▶ **Requirement**
When you print the records below, keep every word exact and leave out the images.

▶ **Input for this task**

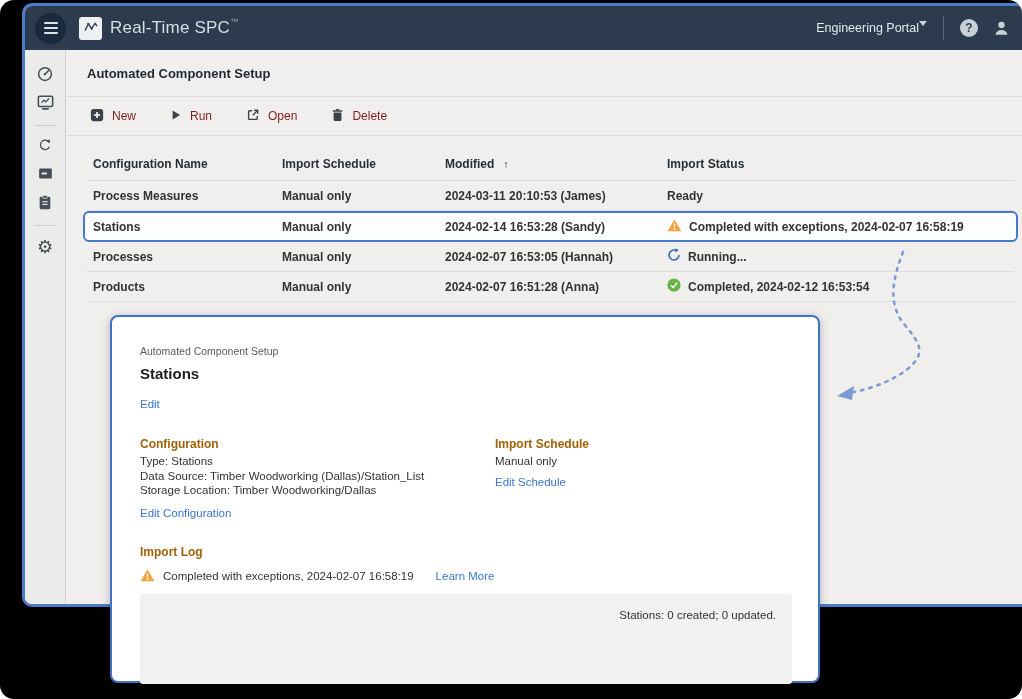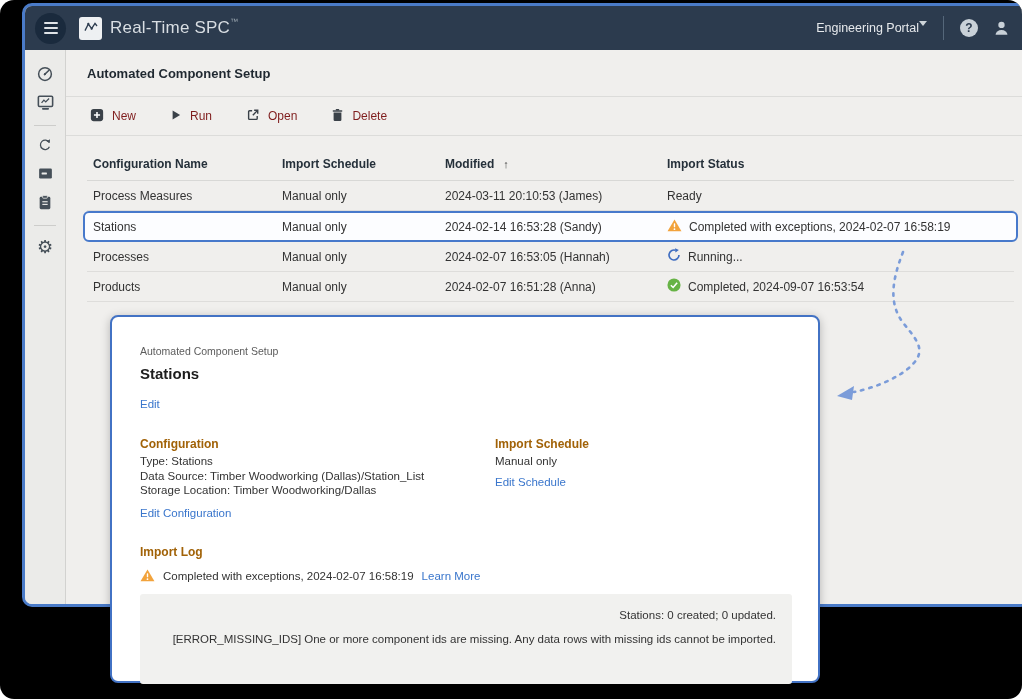--- a/index.html
+++ b/index.html
@@ -35,21 +35,21 @@
   .gear-glyph { font-size:18px; color:#454f58; line-height:1; }
 
   .main { flex:1; position:relative; background:#f0efed; }
   .title-bar { height:47px; border-bottom:1px solid #dcdcda; display:flex; align-items:center; padding-left:21px; }
   .page-title { font-size:13px; font-weight:bold; color:#1f2830; }
   .toolbar { height:39px; border-bottom:1px solid #dcdcda; display:flex; align-items:center; padding-left:24px; gap:34px; }
   .tbtn { display:flex; align-items:center; gap:8px; font-size:12px; color:#7f1d1d; cursor:pointer; }
 
   
   .cfg-table { margin-left:21px; width:927px; font-size:12px; color:#333; }
-  .trow { display:grid; grid-template-columns:189px 163px 222px 1fr; align-items:center; }
+  .trow { display:grid; grid-template-columns:189px 163px 222px 1fr; align-items:center;font-weight:bold; }
   .trow > div { padding-left:6px; display:flex; align-items:center; gap:7px; }
   .thead { height:45px; align-items:end; padding-bottom:9px; font-weight:bold; color:#25303a; border-bottom:1px solid #d8d8d6; }
   .thead > div { padding-bottom:0; }
   .tr-data { height:30px; border-bottom:1px solid #dedddb; cursor:pointer; }
   .tr-data.selected { position:relative; left:-4px; width:calc(100% + 8px); height:31px;
     border:2px solid #4779cb; border-radius:6px; background:#fcfdff; padding-left:2px; }
   .sort-arrow { font-size:11px; color:#444; margin-left:2px; }
   .scroll-line { position:absolute; right:3px; top:87px; bottom:0; width:1px; background:#d6d6d4; }
 
   
@@ -62,21 +62,21 @@
   .panel-title { font-size:15px; font-weight:bold; color:#1d1d1d; margin-top:8px; }
   .link { color:#3a76cc; font-size:11.5px; cursor:pointer; }
   .panel-edit { margin-top:12px; }
   .panel-cols { display:flex; margin-top:25px; }
   .col-left { width:355px; }
   .sec-head { font-size:12px; font-weight:bold; color:#a16207; }
   .sec-line { font-size:11.5px; color:#333; margin-top:4px; line-height:13.5px; }
   .sec-link { display:inline-block; margin-top:9px; }
   .log-section { margin-top:24px; }
   .log-status { display:flex; align-items:center; gap:8px; margin-top:10px; font-size:11.5px; color:#333; }
-  .log-learn { }
+  .log-learn { margin-left:14px; }
   .log-box { margin-top:10px; width:652px; height:90px; background:#f1f1ef; border-radius:3px; padding:15px 16px; }
   .log-line { font-size:11.5px; color:#333;text-align:right; }
   .log-line + .log-line { margin-top:12px; }
 </style>
 </head>
 <body>
 
 <div class="frame">
 
   <div class="app-window">
@@ -256,21 +256,21 @@
 
           <div class="trow tr-data">
             <div>Products</div>
             <div>Manual only</div>
             <div>2024-02-07 16:51:28 (Anna)</div>
             <div>
               <span><svg viewBox="0 0 16 16" width="14" height="14">
                     <circle cx="8" cy="8" r="7.5" fill="#67b346"></circle>
                     <path d="M4.4 8.3 L7 10.8 L11.6 5.4" fill="none" stroke="#fff" stroke-width="1.8"></path>
                   </svg></span>
-              <span>Completed, 2024-09-07 16:53:54</span>
+              <span>Completed, 2024-02-12 16:53:54</span>
             </div>
           </div>
         </div>
 
         <div class="scroll-line"></div>
       </div>
     </div>
   </div>
 
   <svg class="annotation-arrow" width="130" height="170" viewBox="815 240 130 170">
@@ -304,18 +304,17 @@
         <span><svg viewBox="0 0 16 14" width="15" height="13">
               <path d="M8 0.6 L15.5 13.3 H0.5 Z" fill="#f2a33c"></path>
               <rect x="7.25" y="4.6" width="1.5" height="4.4" rx="0.7" fill="#fff"></rect>
               <circle cx="8" cy="11" r="0.95" fill="#fff"></circle>
             </svg></span>
         <span>Completed with exceptions, 2024-02-07 16:58:19</span>
         <span class="link log-learn">Learn More</span>
       </div>
       <div class="log-box">
         <div class="log-line">Stations: 0 created; 0 updated.</div>
-        <div class="log-line">[ERROR_MISSING_IDS] One or more component ids are missing. Any data rows with missing ids cannot be imported.</div>
       </div>
     </div>
   </div>
 
 </div>
 
 </body></html>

▶ **Answer for the task**
--- a/index.html
+++ b/index.html
@@ -35,21 +35,21 @@
   .gear-glyph { font-size:18px; color:#454f58; line-height:1; }
 
   .main { flex:1; position:relative; background:#f0efed; }
   .title-bar { height:47px; border-bottom:1px solid #dcdcda; display:flex; align-items:center; padding-left:21px; }
   .page-title { font-size:13px; font-weight:bold; color:#1f2830; }
   .toolbar { height:39px; border-bottom:1px solid #dcdcda; display:flex; align-items:center; padding-left:24px; gap:34px; }
   .tbtn { display:flex; align-items:center; gap:8px; font-size:12px; color:#7f1d1d; cursor:pointer; }
 
   
   .cfg-table { margin-left:21px; width:927px; font-size:12px; color:#333; }
-  .trow { display:grid; grid-template-columns:189px 163px 222px 1fr; align-items:center; }
+  .trow { display:grid; grid-template-columns:189px 163px 222px 1fr; align-items:center;font-weight:bold; }
   .trow > div { padding-left:6px; display:flex; align-items:center; gap:7px; }
   .thead { height:45px; align-items:end; padding-bottom:9px; font-weight:bold; color:#25303a; border-bottom:1px solid #d8d8d6; }
   .thead > div { padding-bottom:0; }
   .tr-data { height:30px; border-bottom:1px solid #dedddb; cursor:pointer; }
   .tr-data.selected { position:relative; left:-4px; width:calc(100% + 8px); height:31px;
     border:2px solid #4779cb; border-radius:6px; background:#fcfdff; padding-left:2px; }
   .sort-arrow { font-size:11px; color:#444; margin-left:2px; }
   .scroll-line { position:absolute; right:3px; top:87px; bottom:0; width:1px; background:#d6d6d4; }
 
   
@@ -62,21 +62,21 @@
   .panel-title { font-size:15px; font-weight:bold; color:#1d1d1d; margin-top:8px; }
   .link { color:#3a76cc; font-size:11.5px; cursor:pointer; }
   .panel-edit { margin-top:12px; }
   .panel-cols { display:flex; margin-top:25px; }
   .col-left { width:355px; }
   .sec-head { font-size:12px; font-weight:bold; color:#a16207; }
   .sec-line { font-size:11.5px; color:#333; margin-top:4px; line-height:13.5px; }
   .sec-link { display:inline-block; margin-top:9px; }
   .log-section { margin-top:24px; }
   .log-status { display:flex; align-items:center; gap:8px; margin-top:10px; font-size:11.5px; color:#333; }
-  .log-learn { }
+  .log-learn { margin-left:14px; }
   .log-box { margin-top:10px; width:652px; height:90px; background:#f1f1ef; border-radius:3px; padding:15px 16px; }
   .log-line { font-size:11.5px; color:#333;text-align:right; }
   .log-line + .log-line { margin-top:12px; }
 </style>
 </head>
 <body>
 
 <div class="frame">
 
   <div class="app-window">
@@ -256,21 +256,21 @@
 
           <div class="trow tr-data">
             <div>Products</div>
             <div>Manual only</div>
             <div>2024-02-07 16:51:28 (Anna)</div>
             <div>
               <span><svg viewBox="0 0 16 16" width="14" height="14">
                     <circle cx="8" cy="8" r="7.5" fill="#67b346"></circle>
                     <path d="M4.4 8.3 L7 10.8 L11.6 5.4" fill="none" stroke="#fff" stroke-width="1.8"></path>
                   </svg></span>
-              <span>Completed, 2024-09-07 16:53:54</span>
+              <span>Completed, 2024-02-12 16:53:54</span>
             </div>
           </div>
         </div>
 
         <div class="scroll-line"></div>
       </div>
     </div>
   </div>
 
   <svg class="annotation-arrow" width="130" height="170" viewBox="815 240 130 170">
@@ -304,18 +304,17 @@
         <span><svg viewBox="0 0 16 14" width="15" height="13">
               <path d="M8 0.6 L15.5 13.3 H0.5 Z" fill="#f2a33c"></path>
               <rect x="7.25" y="4.6" width="1.5" height="4.4" rx="0.7" fill="#fff"></rect>
               <circle cx="8" cy="11" r="0.95" fill="#fff"></circle>
             </svg></span>
         <span>Completed with exceptions, 2024-02-07 16:58:19</span>
         <span class="link log-learn">Learn More</span>
       </div>
       <div class="log-box">
         <div class="log-line">Stations: 0 created; 0 updated.</div>
-        <div class="log-line">[ERROR_MISSING_IDS] One or more component ids are missing. Any data rows with missing ids cannot be imported.</div>
       </div>
     </div>
   </div>
 
 </div>
 
 </body></html>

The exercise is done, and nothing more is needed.